REQUIRED WORK: Please repeat the lines below, exactly and only, from the one that holds "[542,834,654,847] [19,852,502,868] don't" through the one that holds "[225,972,261,984] times ->".

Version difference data
▬▬▬▬▬▬▬▬▬▬

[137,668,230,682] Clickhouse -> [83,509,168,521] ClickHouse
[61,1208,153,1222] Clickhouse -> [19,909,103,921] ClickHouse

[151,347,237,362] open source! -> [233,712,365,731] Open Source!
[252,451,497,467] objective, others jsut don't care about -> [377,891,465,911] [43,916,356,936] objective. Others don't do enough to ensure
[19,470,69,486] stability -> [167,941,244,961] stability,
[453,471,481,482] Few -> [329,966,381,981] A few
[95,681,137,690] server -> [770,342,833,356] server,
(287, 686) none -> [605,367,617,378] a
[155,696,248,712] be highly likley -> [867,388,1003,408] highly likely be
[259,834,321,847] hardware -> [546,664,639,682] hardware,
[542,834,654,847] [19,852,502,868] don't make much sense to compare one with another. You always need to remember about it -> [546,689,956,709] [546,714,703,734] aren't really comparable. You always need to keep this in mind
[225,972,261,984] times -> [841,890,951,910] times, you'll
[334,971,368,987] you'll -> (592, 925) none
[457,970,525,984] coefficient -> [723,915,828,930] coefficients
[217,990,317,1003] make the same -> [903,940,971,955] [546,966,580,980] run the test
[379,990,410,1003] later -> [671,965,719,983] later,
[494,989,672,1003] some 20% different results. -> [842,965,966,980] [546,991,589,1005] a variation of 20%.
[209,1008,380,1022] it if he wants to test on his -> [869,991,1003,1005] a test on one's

▬▬▬▬▬▬▬▬▬▬

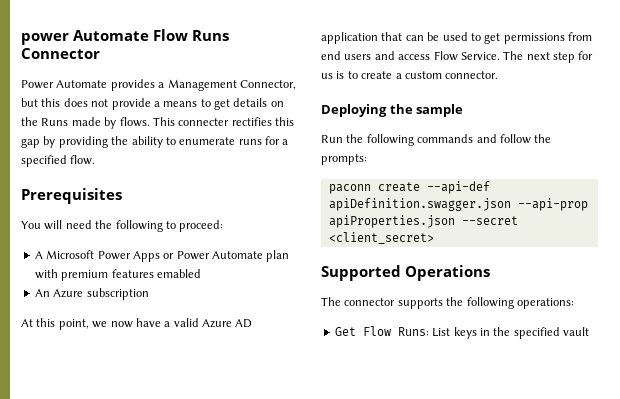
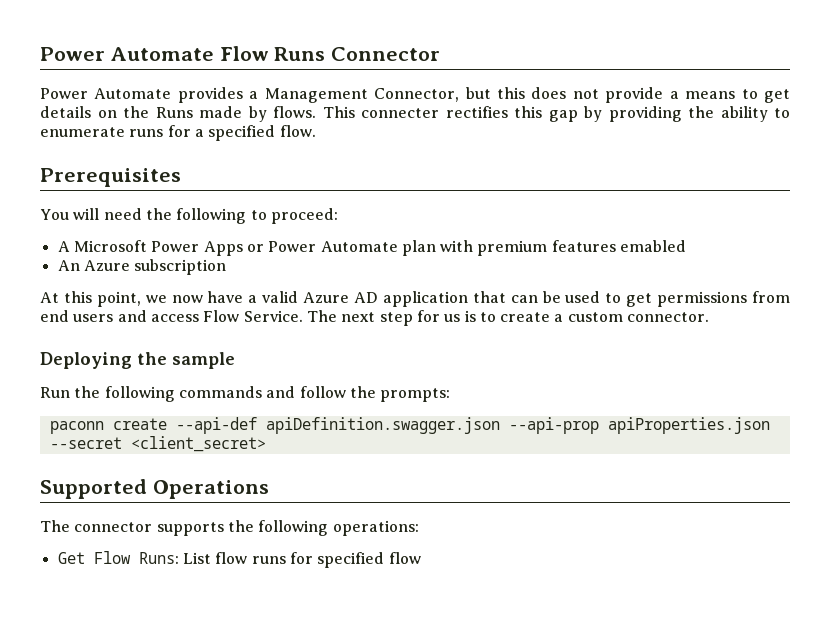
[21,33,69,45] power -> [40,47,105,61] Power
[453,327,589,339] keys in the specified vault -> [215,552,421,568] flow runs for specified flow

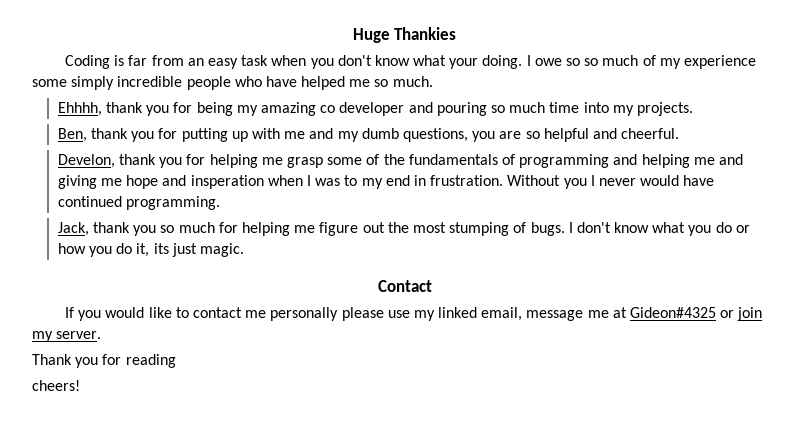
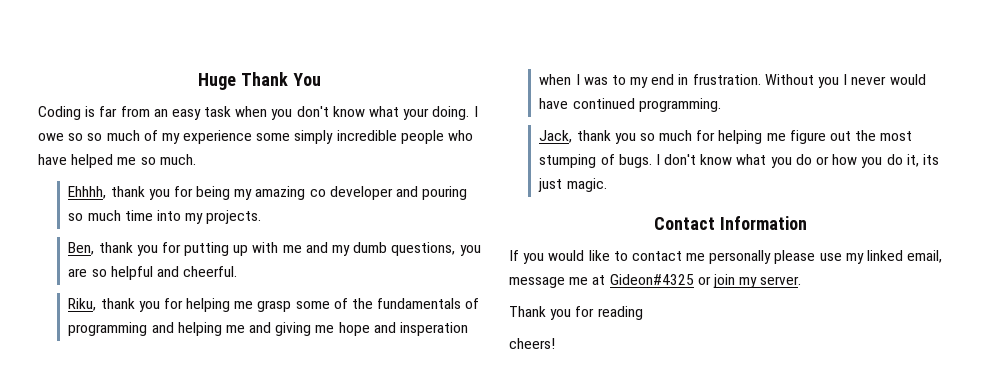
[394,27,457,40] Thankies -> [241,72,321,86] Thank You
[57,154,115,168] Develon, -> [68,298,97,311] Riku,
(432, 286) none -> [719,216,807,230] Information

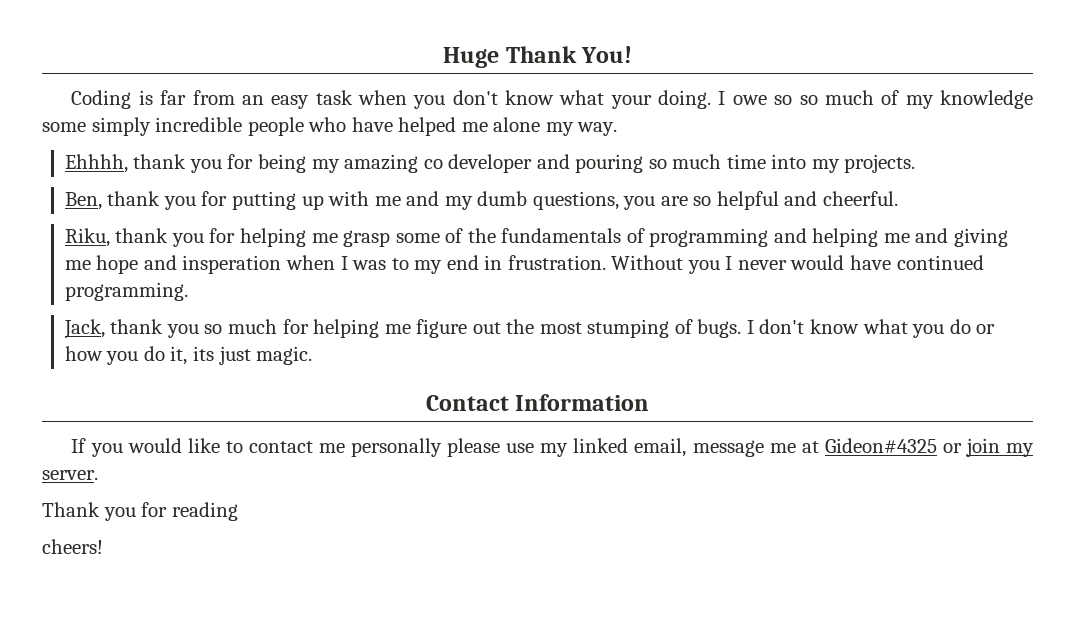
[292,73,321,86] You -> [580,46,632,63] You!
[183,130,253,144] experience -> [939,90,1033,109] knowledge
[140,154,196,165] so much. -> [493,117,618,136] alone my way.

▬▬▬▬▬▬▬▬▬▬

FINAL ANSWER:
[542,834,654,847] [19,852,502,868] don't make much sense to compare one with another. You always need to remember about it -> [546,689,956,709] [546,714,703,734] aren't really comparable. You always need to keep this in mind
[225,972,261,984] times -> [841,890,951,910] times, you'll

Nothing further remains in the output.